Dealing with Inconclusive Results and the Healthcare System


        
  






 In her journals Audrey Lord talks about turning voice into action. Lorde recounts her experience as one that was lonely and fearful, found some comfort in people that were in the same situation, but it often didn’t feel real. Lorde openly talks about her experience and placed her voice in her writing, which did not fit the narrative of other cancer patients. 
         Presently, I have been dealing with some health issues. There has been a persistent numbness to my left foot that doctors and the health center were not identify, until I met with a neurologist this past Monday. It was my aversion, and my tendency to be a bit of a hypochondriac, to be alarmed because my leg might suffer from nerve damage.

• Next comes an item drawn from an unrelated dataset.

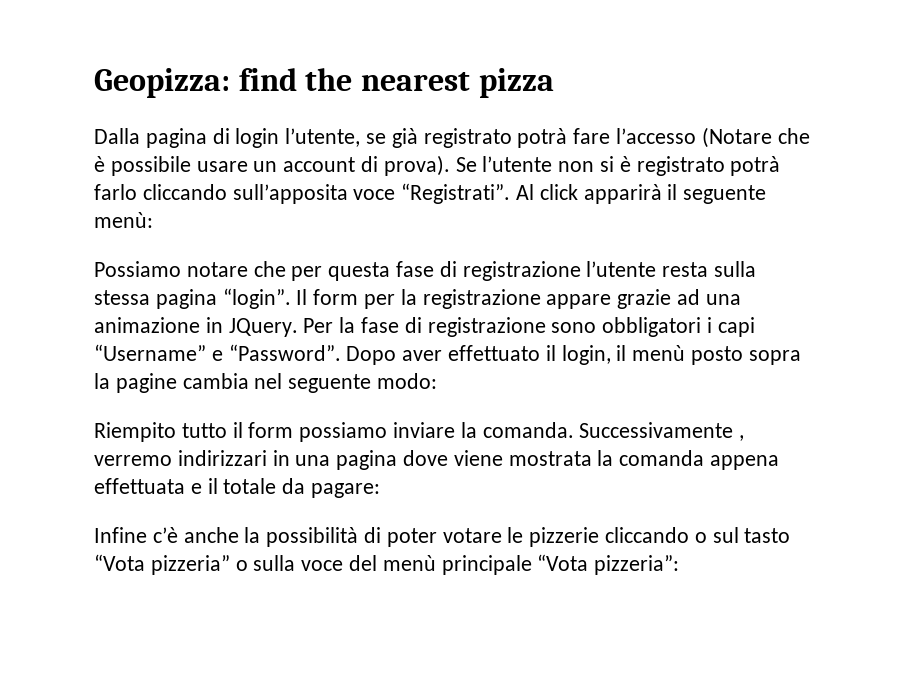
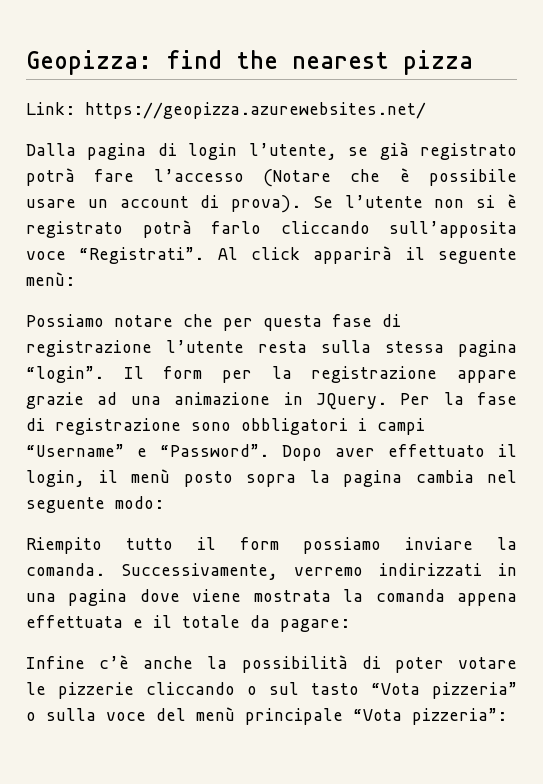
(554, 83) none -> [26,102,426,119] // Link: https://geopizza.azurewebsites.net/
[717,317,755,337] capi -> [377,418,425,435] campi
[115,373,177,393] pagine -> [343,470,402,487] pagina
[579,422,745,441] [94,450,267,466] Successivamente , verremo indirizzari -> [121,563,482,580] Successivamente, verremo indirizzati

In fact, this is the second time that I have dealt with inconclusive results from health exams and check-ups. The numbness in my leg has been diagnosed as peripheral neuropathy, something curable with the treatment to the proper nerve in my leg. Before I even had a name for my condition I had to go to several doctor and visit Med Express and even get two MIRs. I had no idea what they were looking for, it was only later I found out that they were looking for tumors both in my spine and my brain. Thankfully, they found none and there can be a cure for my leg. Throughout this whole time in the back of my head I had two thoughts: (1) medicine is expensive and (2) how come I did not know that they were looking for something more serious? In the same note, I also thought that it was my individual duty to know what the doctors would be looking for in a MRI or that I should know that problems with the spine can lead to nerve problems in the legs.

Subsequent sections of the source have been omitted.